* _Exercise description_
Among the entries below, only the lines starting at the one with "quote number: QT6531 -> QT6891" and ending at the one with "total: 25893.14 -> 24637.58", both included, are to be printed exactly.
Available data Block Start
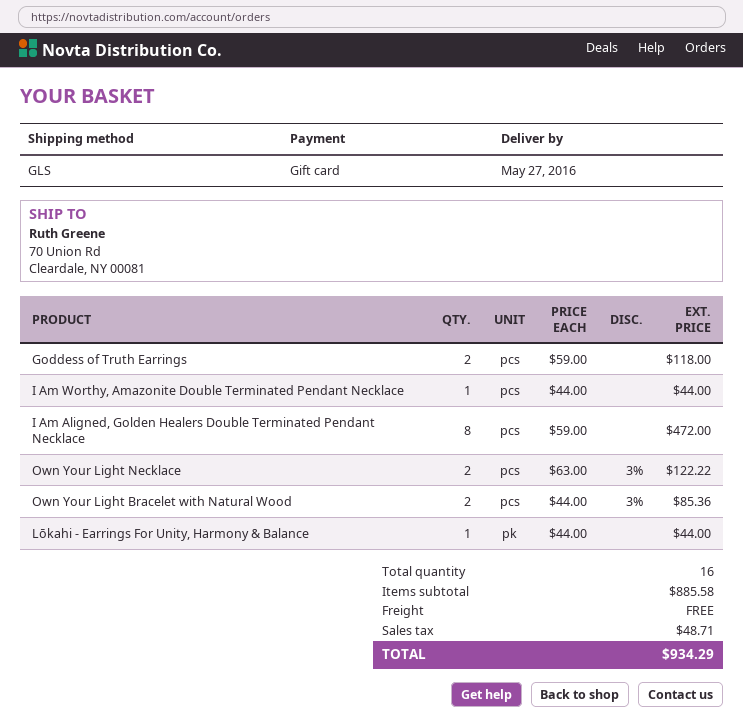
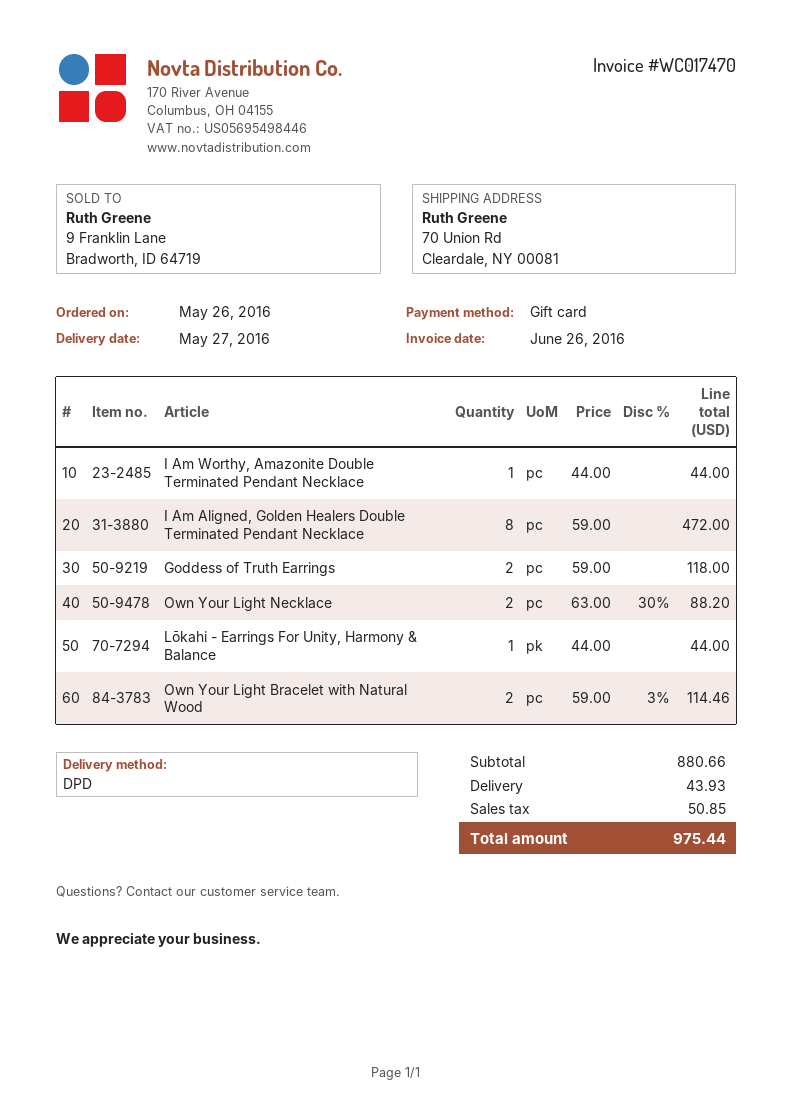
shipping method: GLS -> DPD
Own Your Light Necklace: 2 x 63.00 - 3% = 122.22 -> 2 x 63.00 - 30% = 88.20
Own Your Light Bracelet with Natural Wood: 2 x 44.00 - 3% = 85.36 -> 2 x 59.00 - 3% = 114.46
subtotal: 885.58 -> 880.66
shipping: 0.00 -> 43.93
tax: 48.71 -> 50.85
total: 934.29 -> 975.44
Available data Block End
Available data Block Start
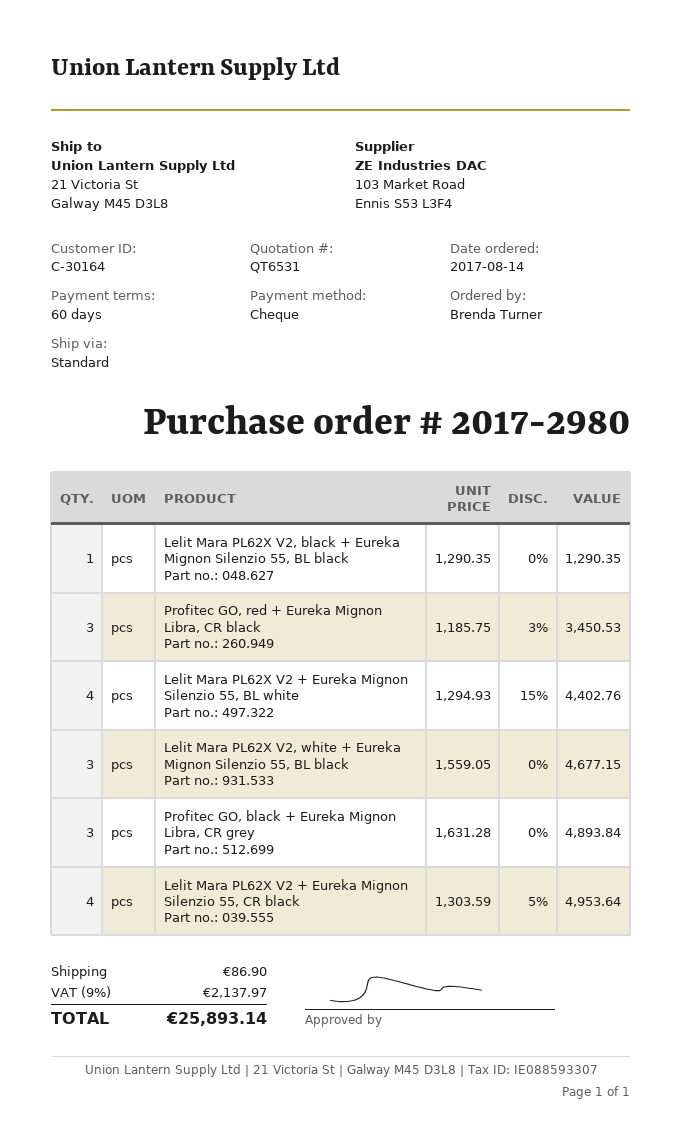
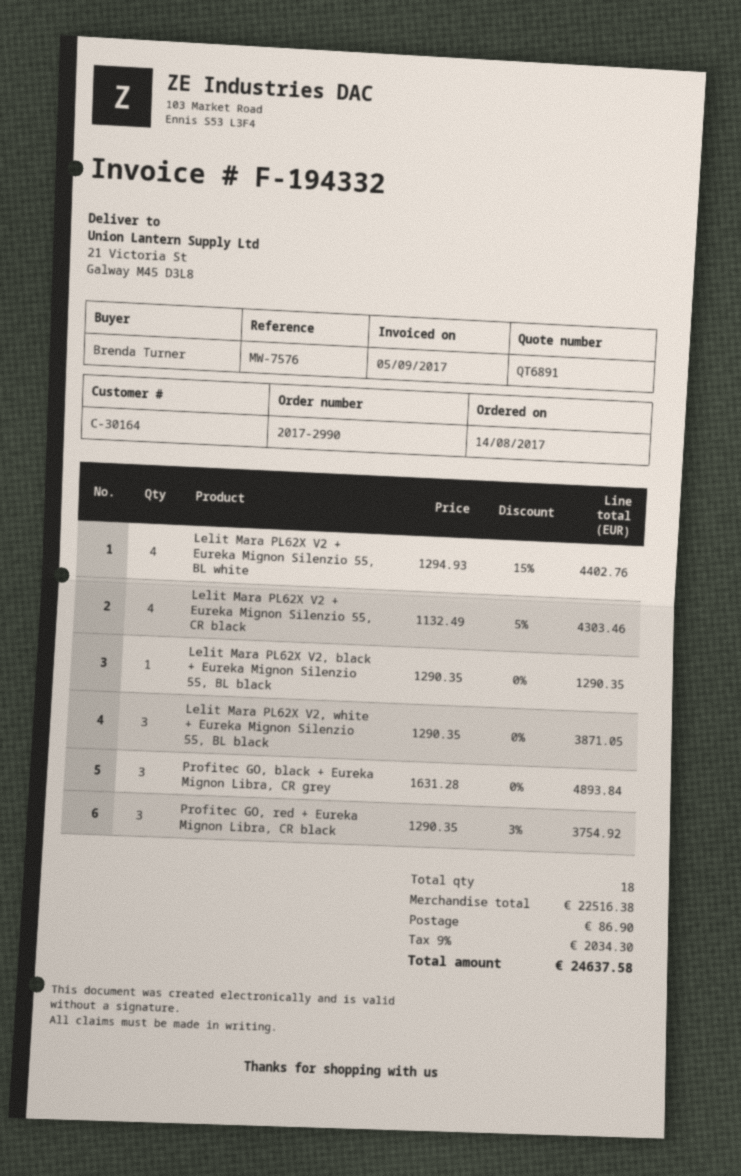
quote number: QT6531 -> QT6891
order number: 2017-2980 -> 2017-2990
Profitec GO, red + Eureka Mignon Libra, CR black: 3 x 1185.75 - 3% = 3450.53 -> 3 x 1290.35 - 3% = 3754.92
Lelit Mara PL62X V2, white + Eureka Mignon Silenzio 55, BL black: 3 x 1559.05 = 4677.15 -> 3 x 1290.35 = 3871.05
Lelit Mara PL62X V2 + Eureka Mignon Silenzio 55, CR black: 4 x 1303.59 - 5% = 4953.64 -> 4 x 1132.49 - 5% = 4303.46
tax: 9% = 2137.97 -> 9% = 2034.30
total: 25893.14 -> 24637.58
Available data Block End
Available data Block Start
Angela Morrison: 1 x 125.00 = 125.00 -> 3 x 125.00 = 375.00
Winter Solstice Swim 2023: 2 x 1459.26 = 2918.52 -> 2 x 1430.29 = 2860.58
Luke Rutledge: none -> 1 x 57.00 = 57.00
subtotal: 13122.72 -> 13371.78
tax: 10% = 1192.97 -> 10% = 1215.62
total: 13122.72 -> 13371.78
Available data Block End
* _Output below_
quote number: QT6531 -> QT6891
order number: 2017-2980 -> 2017-2990
Profitec GO, red + Eureka Mignon Libra, CR black: 3 x 1185.75 - 3% = 3450.53 -> 3 x 1290.35 - 3% = 3754.92
Lelit Mara PL62X V2, white + Eureka Mignon Silenzio 55, BL black: 3 x 1559.05 = 4677.15 -> 3 x 1290.35 = 3871.05
Lelit Mara PL62X V2 + Eureka Mignon Silenzio 55, CR black: 4 x 1303.59 - 5% = 4953.64 -> 4 x 1132.49 - 5% = 4303.46
tax: 9% = 2137.97 -> 9% = 2034.30
total: 25893.14 -> 24637.58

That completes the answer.